This weekend at the US box office, it was quite literally a battle between brains and brawn as Lucy – in which Scarlett Johansson stars as a young woman whose intelligence is exponentially boosted by an accidental drug exposure – faced off against Hercules, featuring Dwayne Johnson and his famous musculature. In the end, it was brainy beauty that slew the bonce-thumping beast as the Luc Besson thriller bested the Brett Ratner fantasy adventure to take the top spot in the charts with $44 million dollars.

Marking Johansson’s most profitable lead opener (we’re not counting a certain Marvel film), Lucy has become something of a sleeper hit, one that was not expect to beat Johnson’s latest tough guy role. But from the sound of it, the man they call “Franchise Viagra” could use a little in his own box office performance this time, as Hercules opened to a disappointing $29 million. To compare thusly: Lucy has already earned back its production budget in three days in the US alone, while Hercules will have to sweat and bludgeon overseas audiences to make good on its $100 million plus outlay.

Dawn Of The Planet Of The Apes conceded the top two spots to the new arrivals, dropping to third with $16.4 million. It has now made more than $172 million in the US and has passed $353.9 million globally. Expect it to nudge past Rise in the domestic all-time charts within a week or so. The Purge: Anarchy fell from second to fourth, taking in $9.8 million, with Planes: Fire & Rescue sinking to fifth with $9.3 million.
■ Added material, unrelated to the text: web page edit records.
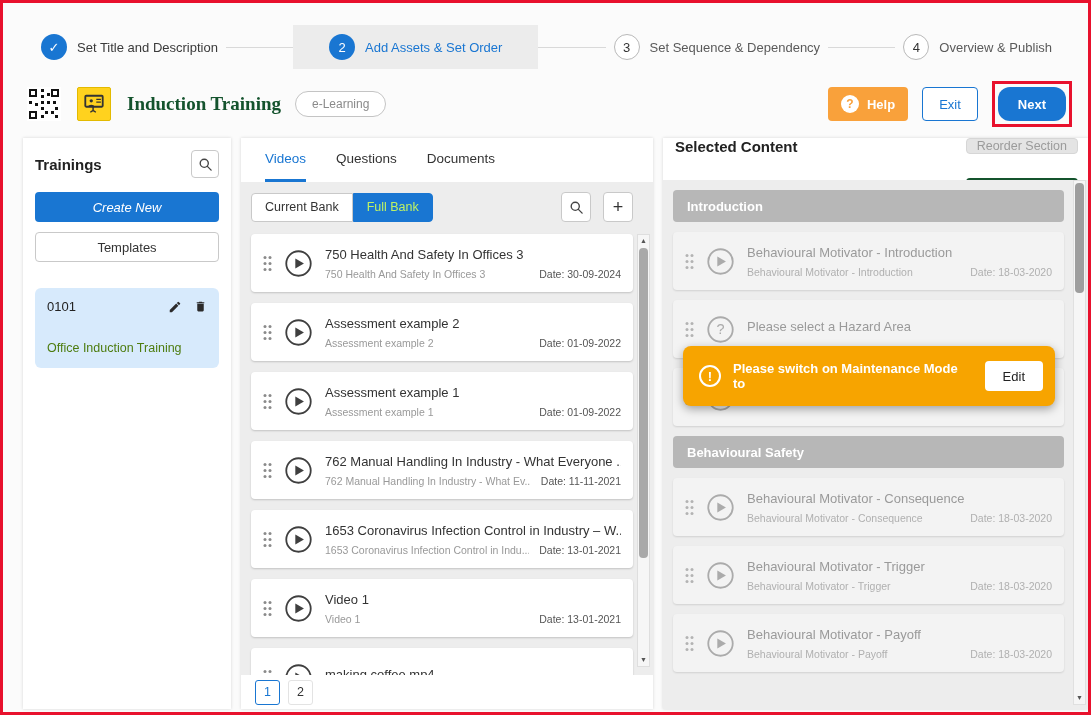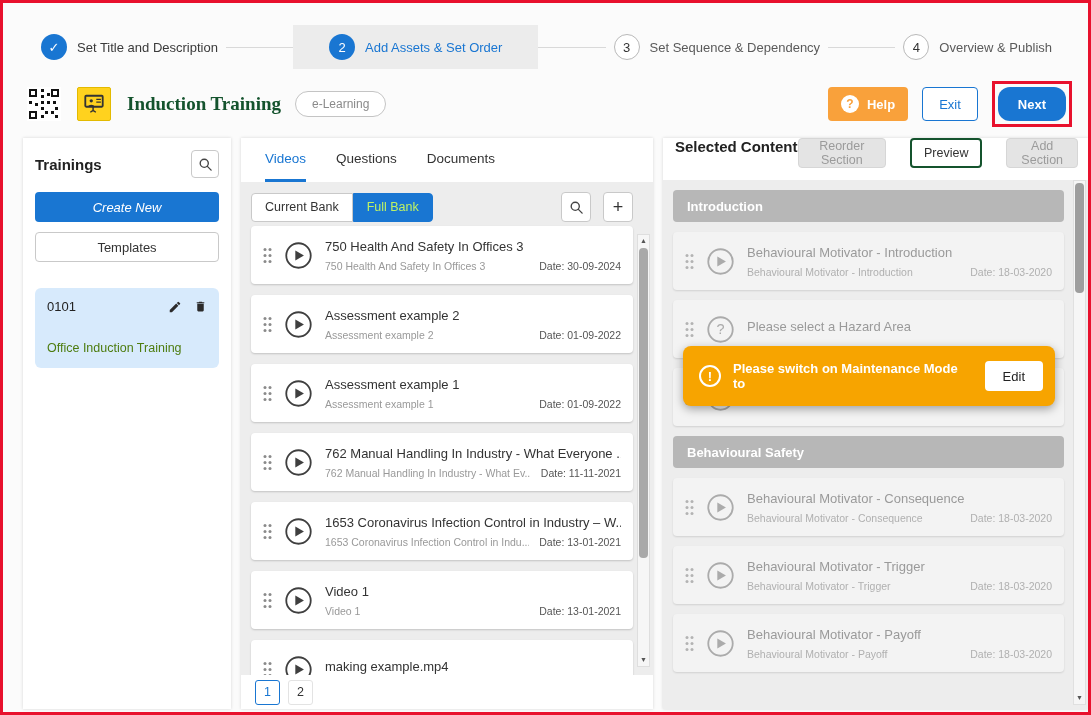--- a/index.html
+++ b/index.html
@@ -86,7 +86,7 @@
   
   .sc-head { display:flex; height:42px; padding:0 10px 0 12px; }
   .sc-title { font-size:15px; font-weight:bold; color:#222; white-space:nowrap; }
-  .sc-actions { margin-left:auto; display:flex; gap:24px; }
+  .sc-actions { margin-left:auto; display:flex; gap:24px;flex-direction:column; }
   .btn-gray { height:30px; padding:0 10px; background:#e4e4e4; border:1px solid #d6d6d6; border-radius:4px; color:#9b9b9b; font-size:12.5px; cursor:default; }
   .btn-outline { height:30px; padding:0 12px; background:#fff; border:2px solid #14532d; border-radius:4px; color:#333; font-size:12.5px; cursor:pointer; }
   .sc-body { position:absolute; top:42px; left:0; right:0; bottom:0; background:#ededed; padding:10px 24px 10px 10px; overflow:hidden; }

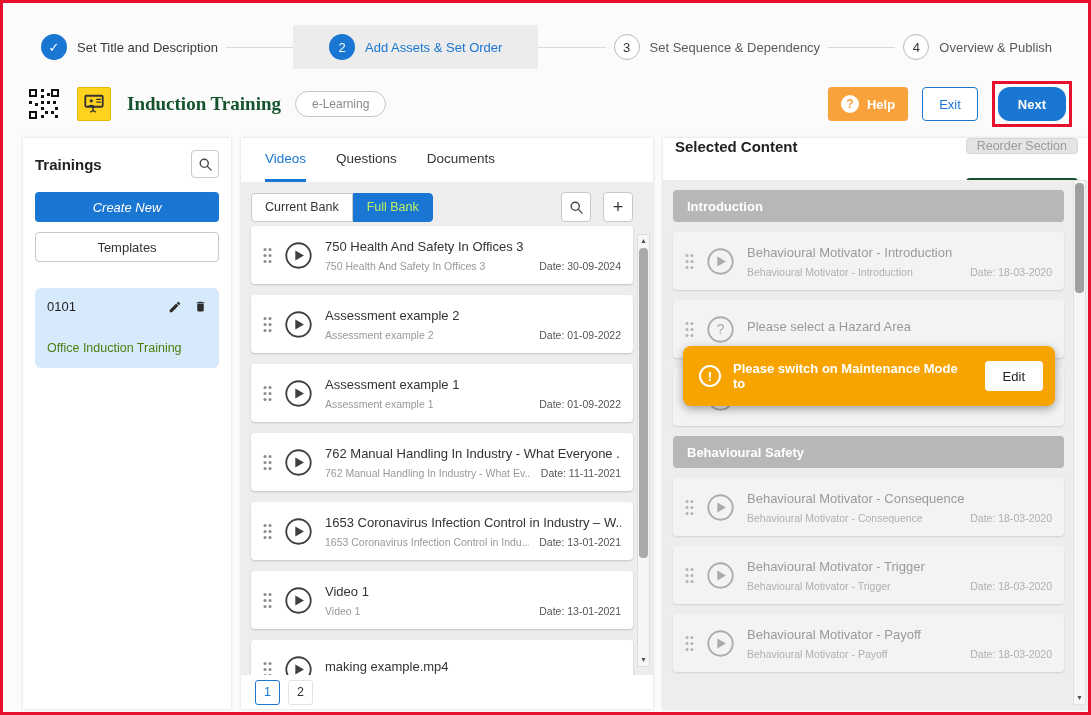--- a/index.html
+++ b/index.html
@@ -65,7 +65,7 @@
   .toolbar-right { margin-left:auto; display:flex; gap:12px; }
   .icon-btn.sq30 { width:30px; height:30px; }
   .plus-glyph { font-size:18px; color:#333; line-height:1; }
-  .video-list { margin-top:4px; }
+  .video-list { margin-top:12px; }
   .asset-card { height:58px; background:#fff; border-radius:4px; box-shadow:0 1px 2px rgba(0,0,0,0.18); display:flex; align-items:center; padding:0 12px; margin-bottom:11px; }
   .drag-handle { color:#8a8a8a; display:flex; cursor:grab; }
   .play-ic { color:#3f3f3f; margin:0 12px; display:flex; }

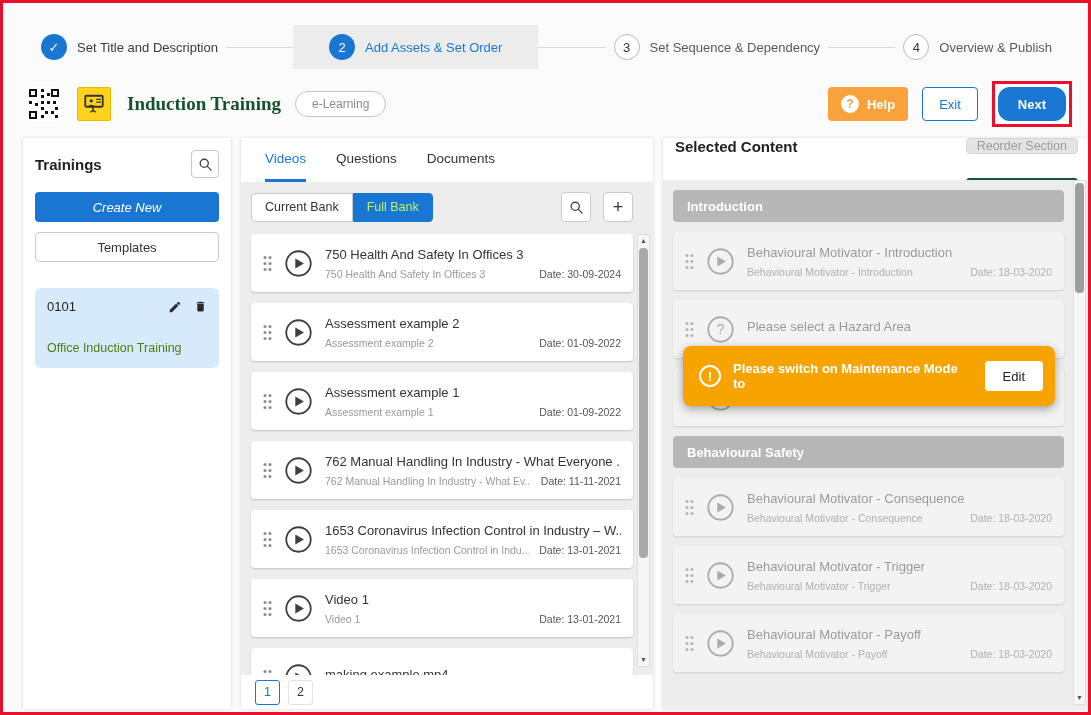--- a/index.html
+++ b/index.html
@@ -406,7 +406,7 @@
               </svg>
             </span>
           <div class="card-text">
-            <div class="card-title">making example.mp4</div>
+            <div class="card-title">making coffee.mp4</div>
             <div class="card-meta">
               <span class="card-sub"></span>
               <span class="card-date"></span>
Sex Tape continues to underperform, slipping two places from fourth to sixth and making $5.9 million this weekend, pushing its US total to $26.8 million, Transformers: Age Of Extinction was seventh with $4.6 million. In eighth, Rob Reiner’s latest, the Michael Douglas/Diane Keaton comedy romantic drama And So It Goes became yet another poor performer for the director, launching with $4.5 million despite opening on 1,762 screens. At ninth we find Tammy with $3.4 million and Anton Corbijin’s A Most Wanted man impressed in limited release (361 screens), opening at 10th with $2.7 million.